Coming out of the shower that day, I overheard someone shouting "you saved my life mate"; I then almost choked on my sigh of outrage at this hyperbolic phrase when an entirely wet and very cold looking man entered the toilets. Incredulously, I stared and asked stupidly "did you ACTUALLY fall in?". Apparently he did, and now I know why marina staff wear life-vests on the docks.
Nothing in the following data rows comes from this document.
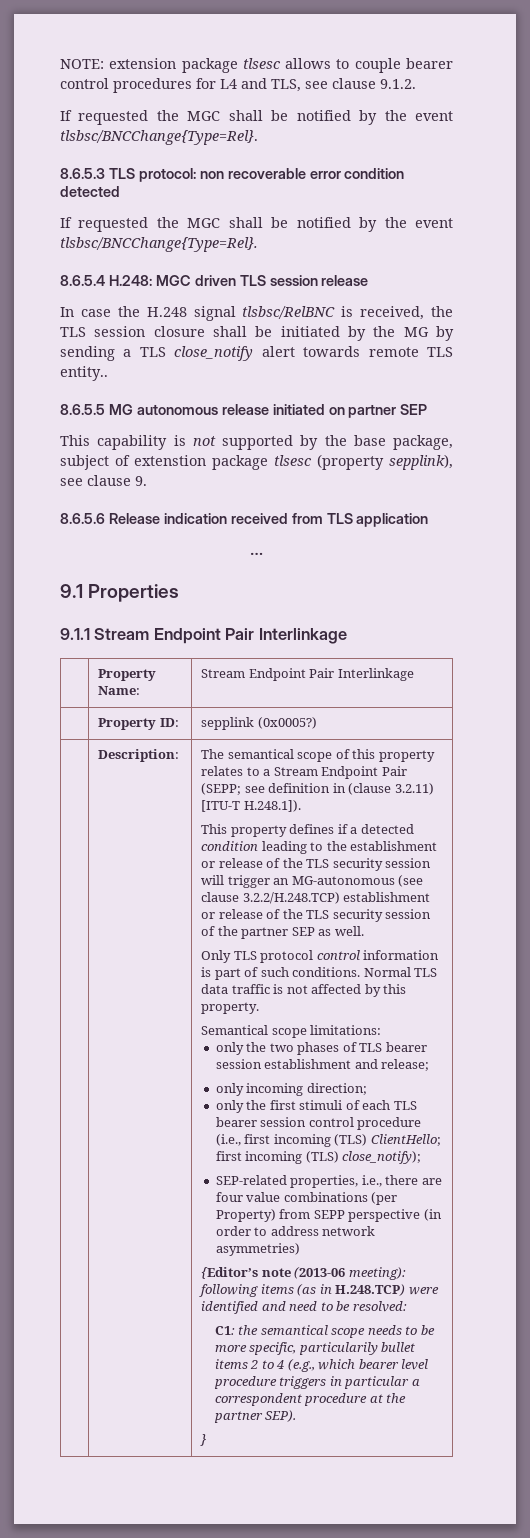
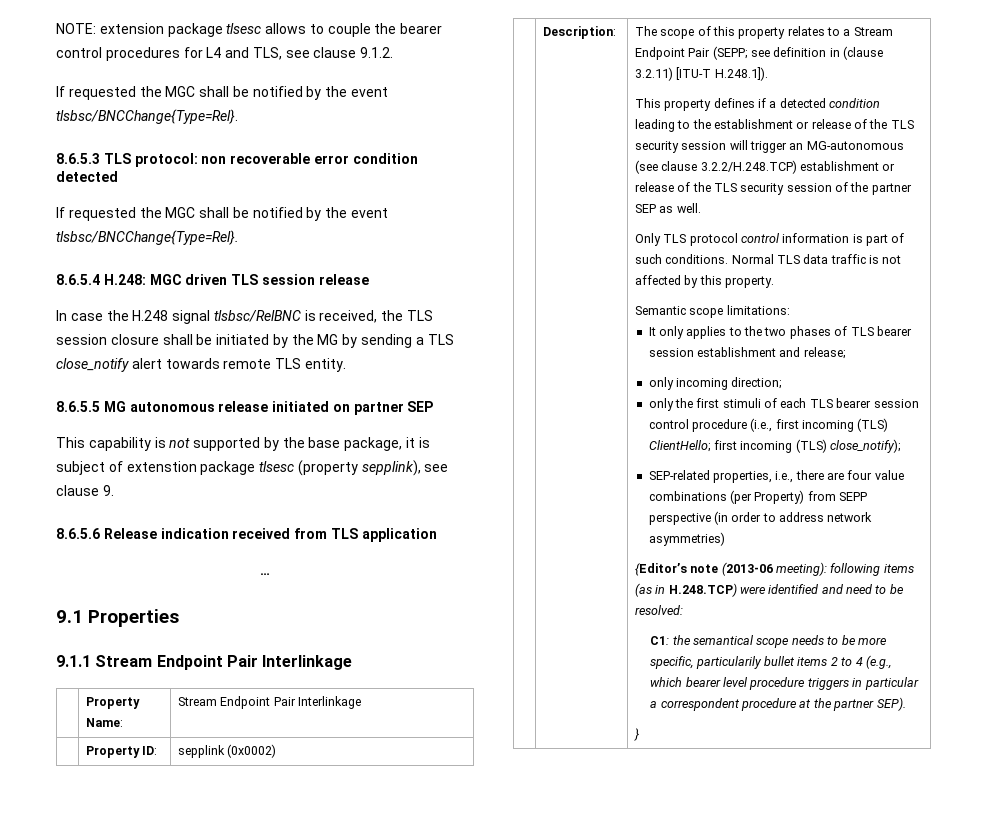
- NOTE: extension package tlsesc allows to couple bearer control procedures for L4 and TLS, see clause 9.1.2.
+ NOTE: extension package tlsesc allows to couple the bearer control procedures for L4 and TLS, see clause 9.1.2.
- In case the H.248 signal tlsbsc/RelBNC is received, the TLS session closure shall be initiated by the MG by sending a TLS close_notify alert towards remote TLS entity..
+ In case the H.248 signal tlsbsc/RelBNC is received, the TLS session closure shall be initiated by the MG by sending a TLS close_notify alert towards remote TLS entity.
- This capability is not supported by the base package, subject of extenstion package tlsesc (property sepplink), see clause 9.
+ This capability is not supported by the base package, it is subject of extenstion package tlsesc (property sepplink), see clause 9.
- | Property ID: | sepplink (0x0005?)
+ | Property ID: | sepplink (0x0002)
- The semantical scope of this property relates to a Stream Endpoint Pair (SEPP; see definition in (clause 3.2.11) [ITU-T H.248.1]).
+ The scope of this property relates to a Stream Endpoint Pair (SEPP; see definition in (clause 3.2.11) [ITU-T H.248.1]).
- Semantical scope limitations:
+ Semantic scope limitations:
- only the two phases of TLS bearer session establishment and release;
+ It only applies to the two phases of TLS bearer session establishment and release;

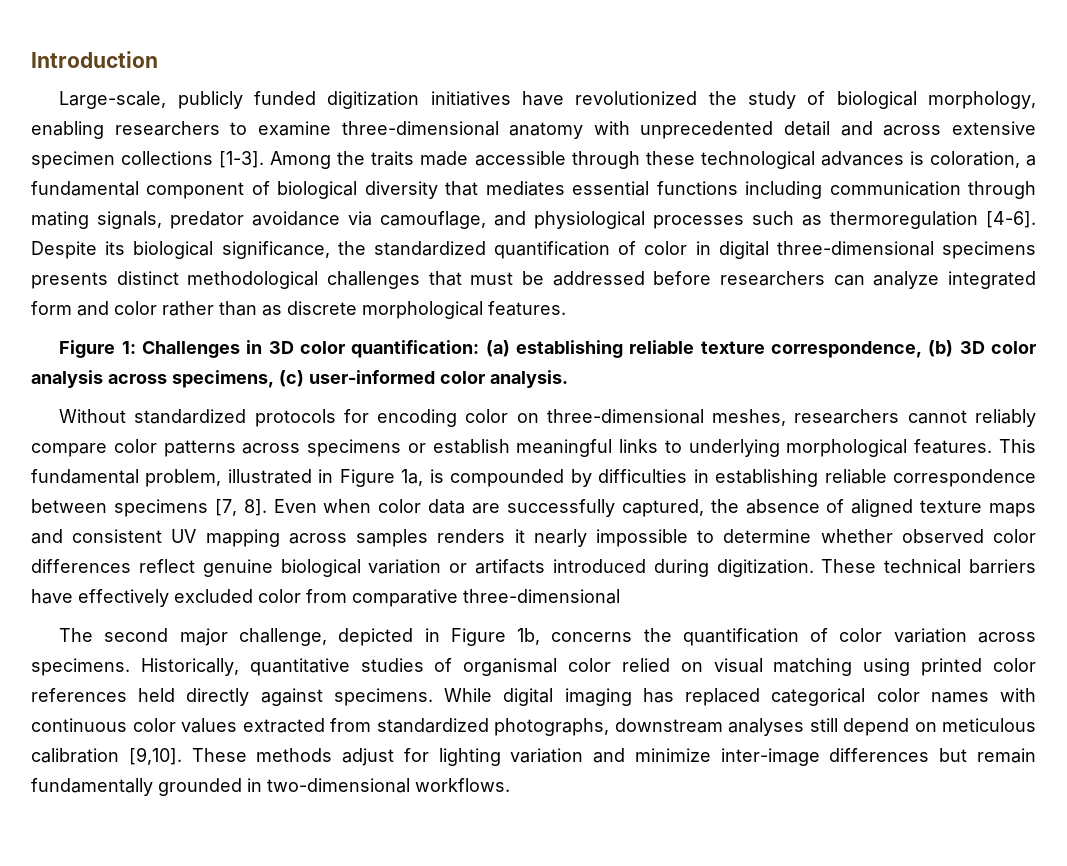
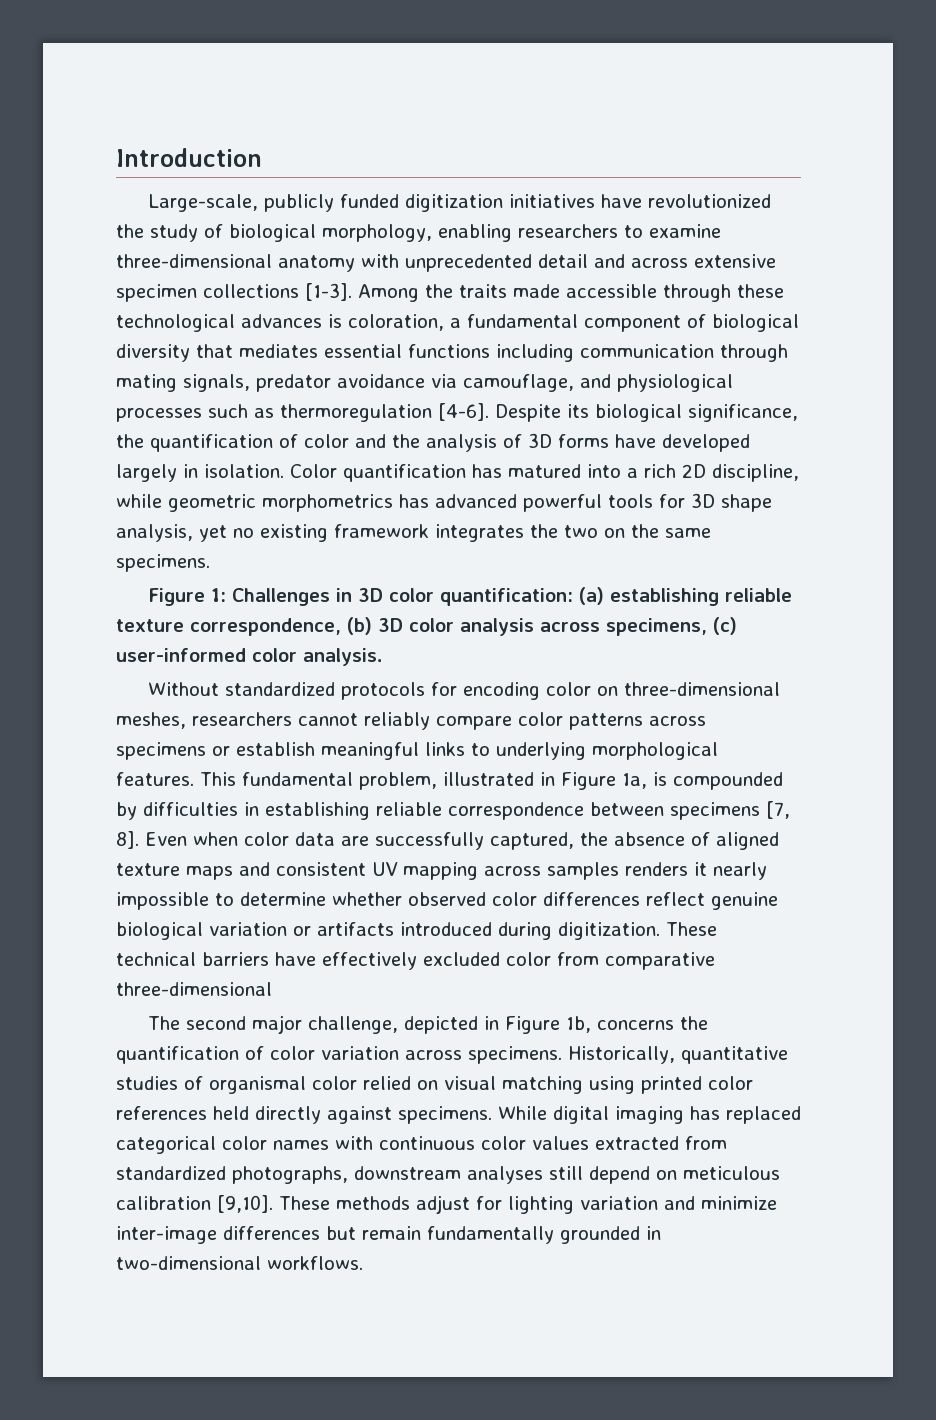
- Despite its biological significance, the standardized quantification of color in digital three-dimensional specimens presents distinct methodological challenges that must be addressed before researchers can analyze integrated form and color rather than as discrete morphological features.
+ Despite its biological significance, the quantification of color and the analysis of 3D forms have developed largely in isolation. Color quantification has matured into a rich 2D discipline, while geometric morphometrics has advanced powerful tools for 3D shape analysis, yet no existing framework integrates the two on the same specimens.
Since conditions were quite good (NE 5-6, no gale warnings, not snowing - yet, tidal arrows hopefully pointed the correct way for a change) we left Brighton at 1430, as soon as my co-sailor arrived. Since it got dark soon after that, there are no photos, but rest assured it was a long and harsh night. We spent hours once again meandering around the traffic separation scheme, doing good speeds under sails.

After we had negotiated the traffic, I settled into the first night shift. Since it was overcast, it was a cold, moonless, pitch black night, but when the moon did come out occasionally, the silvery reflections on the water around monster actually gave the whole ordeal something of a poetic dimension.

Sitting around in the cockpit on my own, there was plenty of space for melancholic contemplation. A faint memory popped up from the pubescent years. Yes, I had been to Normandy before, on a school exchange many moons ago. We visited some island off the coast and I found myself sitting there all alone with a local girl, someone's exchange partner. I wish I could say I did anything other than babble nervously until she initiated what would be what the Angloamericans call a French kiss - my first, in France, with a French girl, whose name has been long forgotten.

In spite of not being on top form, Gebard did a heroic shift from 1230 to 0430, waking me up with the magical words "land sighted". I sent him off to bed and spent the remaining leg shivering and humming in turns.

I set the Frenchie guest flag at sunrise, marvelling at this pathetic bit of evidence that I had moved on, survived the cold, and, best of all, that we were nearly there.

The wind died down right in front of the outer Cherbourg breakwater, so there was no motoring apart from the docking maneuvres - great!

20 hours, 85 sm, and countless Belgian waffles later, we entered Cherbourg marina.